9 épisode
İyi okumalarrrrrrrrrre🐥🌺
"hyung kız yola geliyor" Jimin salakmısın bakışı attı "Jungkook o bu değilde kız yoongi hyungun kuzeni lan vaz mı geçsek?" Kafamı hızla sağa sola salladım "en fazla yatağa atmam hyung ama sevgili olup ayrılacam" "kendin bilirsin Jungkook ama ben biraz da olsa tırstım"

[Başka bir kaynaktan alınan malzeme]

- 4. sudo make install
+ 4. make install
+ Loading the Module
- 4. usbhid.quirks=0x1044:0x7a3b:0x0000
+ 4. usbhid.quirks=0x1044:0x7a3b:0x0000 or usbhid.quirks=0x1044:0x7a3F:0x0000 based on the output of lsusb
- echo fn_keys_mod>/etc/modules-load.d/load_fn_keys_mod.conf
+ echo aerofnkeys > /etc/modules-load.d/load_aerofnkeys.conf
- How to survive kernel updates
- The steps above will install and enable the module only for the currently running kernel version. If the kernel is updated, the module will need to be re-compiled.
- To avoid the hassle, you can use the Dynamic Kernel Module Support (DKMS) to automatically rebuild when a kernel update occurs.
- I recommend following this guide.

Gülmeye başladım "biraz mı? Sanki ödün bokuna karışmış gibisin ama neyse hyung" elime telefonu alıp Anna'ya mesaj attım.
Me:
ne yapıyorsun
Anna:
Ders için araziye gitmem gerek neden sordun?
Me:
Harika beraber gidelim
Anna:
Benim yüzümden zahmete girme ben giderim.
Me:
Evinden alırım seni
Telefonu kapatıp cebime koydum. "Ne uzattı ama gelecem dedim birkerede anla" "nereye Jungkook?" "Ne o hyung sevgilim miş gibi hesap sormalar falan" Jimin hyung bacak bacak üstüne attı "akşam ki kızları unutma sakın geç kalma"

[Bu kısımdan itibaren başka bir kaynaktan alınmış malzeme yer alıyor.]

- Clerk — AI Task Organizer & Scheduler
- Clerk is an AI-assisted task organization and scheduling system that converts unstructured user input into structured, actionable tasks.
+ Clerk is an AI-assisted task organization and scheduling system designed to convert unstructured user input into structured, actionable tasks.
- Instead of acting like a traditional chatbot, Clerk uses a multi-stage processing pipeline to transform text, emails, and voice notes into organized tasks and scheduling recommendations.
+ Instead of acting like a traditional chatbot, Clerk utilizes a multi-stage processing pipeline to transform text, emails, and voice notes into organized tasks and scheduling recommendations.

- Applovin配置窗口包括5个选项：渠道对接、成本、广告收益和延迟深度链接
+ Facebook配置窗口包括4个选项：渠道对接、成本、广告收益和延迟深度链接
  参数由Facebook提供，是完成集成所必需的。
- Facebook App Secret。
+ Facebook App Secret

Deri ceketimi alıp Jimin'e el salladım "ben kaçtım" arabayı çalıştırıp Anna nın evine doğru sürdüm. Evinin önüne geldiğimde Anna kapıda biriyle konuşurken gördüm. Arabadan inip yanlarına gittim kim miş bakalım bu oğlan öğrenelim.
Bir elimi Anna'nın omzuna koyup diğer elimide ismini bilmediğim çocuğa uzattım "Selam" gerçi pekte çocuk sayılmaz bizden büyük olduğu kesin "selam" elimi sıktı. samimi bir yüzle Anna ile konuşmaya başladı "yer cücesi tanıştırmayacak mısın?"
Yer cücesiymiş senin suratını bir güzel moratmak vardı. "Ahh tabii bu Jungkook okuldan arkadaşım" 'arkadaş' vay biz Anna hanım için hâlâ arkadaşız demek "bu da çok değer verdiğim bir insan Seung-hyun" 'değerli' tabii biz o kategoriye yükselemedik *off Jungkook kendine gel ne bu tavır oğlum*
"Tanıştığıma memnun oldum efendim" sevimli ve uslu çocuk tarzına büründüm "Bende Jungkook güzelimi üzme sakın bende seni üzmiyim" nasıl ya ben Seung-hyun un Anna dan hoşlandığını sanıyordum off beynim yandı bu kızında amma çok arkadaşı var.
Seung-hyun Anna ya sarılıp arabasına binip gitti. Şerefsiz herif yakışıklıda. "Jungkook gidelim mi artık" "gidelim canım" elimi öne doğru uzatıp Anna'ya yol verdim arabaya bindiğimizde merakıma yenik düşüp aklımdakileri sordum
"Anna Seung-hyun la ne zamandır tanışıyorsun" işaret parmağı nı çenesine koyup düşünmeye başladı "üçüncü sınıftan beri tanışıyoruz" "yaa nasıl hemen güvendin ona pek güvenilir birine benzemiyor da" Anna gülmeye başladı "o mu?" Sanki çok komik birşey dedim herife sinir oluyorum sadece
Bozulduğumu anlamış olacak ki Anna konuşmaya başladı "Seung-hyun çok iyi biri annemle babam ayrıldığında o destek oldu bana, her zaman yanımda oldu düştüğümde o kaldırdı anlayacağın abim gibi biri hem 3. sınıf diyorum Jungkook" "içime bir su serpildi abim gibi deyince"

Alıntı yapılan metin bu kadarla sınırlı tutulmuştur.